Flap wise bending vibration and dynamic stability of rotating functionally graded material plates in thermal environments

This paper deals with the study of the flapwise bending vibration and dynamic stability of rotating functionally graded material plates in thermal environments. A finite element formulation is derived for modal and dynamic stability analyses of rotating functionally graded material plates using first-order shear deformation theory. Temperature-dependent material properties of the plates are considered in the analysis and a simple power law is assumed for composition of constituent materials to vary along the thickness direction. The same power law is also proposed in thermal environments for temperature variation across the thickness of the plate.

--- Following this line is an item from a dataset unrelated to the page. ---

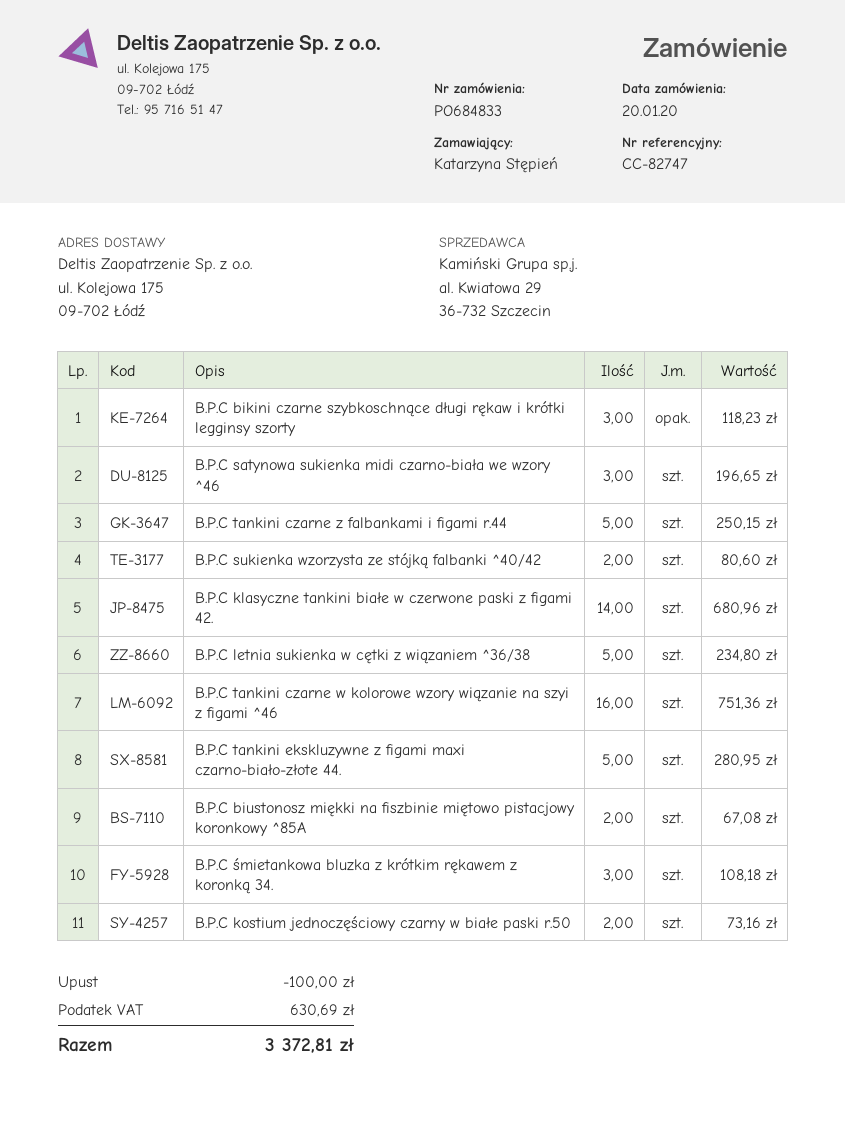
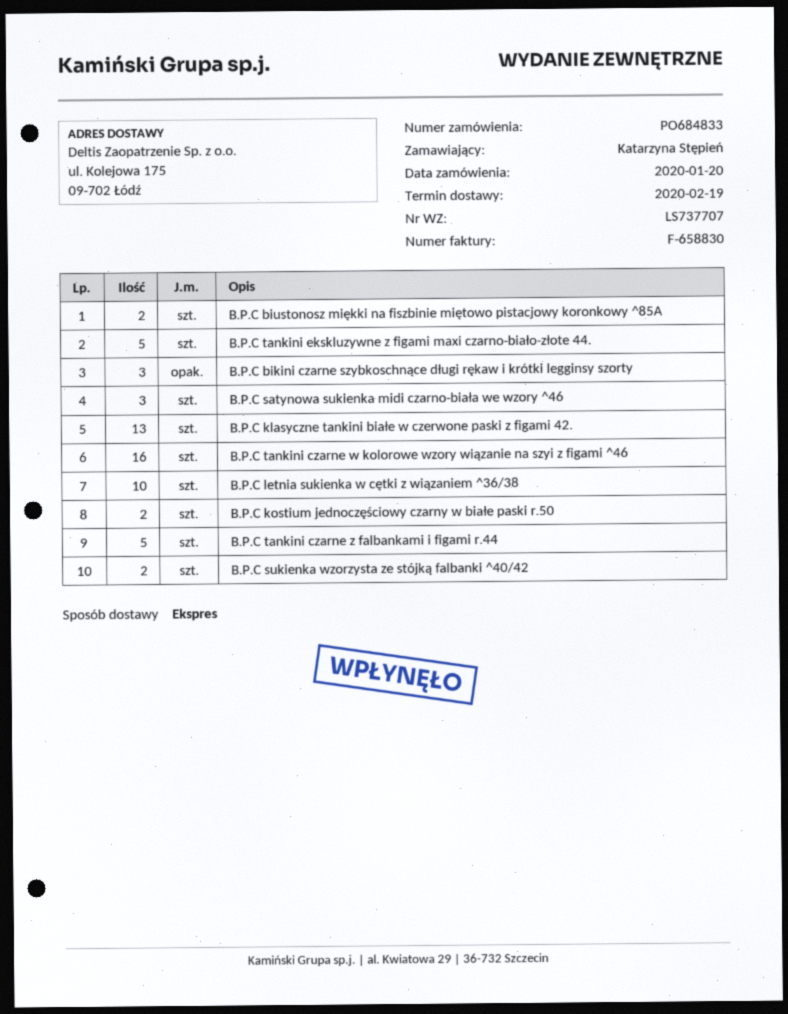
B.P.C klasyczne tankini białe w czerwone paski z figami 42.: 14 -> 13
B.P.C letnia sukienka w cętki z wiązaniem ^36/38: 5 -> 10
B.P.C śmietankowa bluzka z krótkim rękawem z koronką 34.: 3 -> none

Some numerical results obtained from the present method are compared with numerical results available in the literature and are found to be in good agreement. Parametric investigation is carried out thoroughly to study the effect of the temperature rise, hub radius, and rotational speed on vibration and the dynamic stability of rotating plate in thermal environment. Bolotin's method is used to generate the boundaries of stability and instability regions. These instability regions are plotted in the parameter space with the nondimensional dynamic load and excitation frequency. It is observed that the natural frequencies reduce with an increase in temperature rise. Increase in rotational speed and hub radius results in increase of natural frequencies of vibration. The rise in temperature leads to reduction in the dynamic stability of plate. Increase in rotational speed and hub radius enhances the dynamic stability of the rotating plate.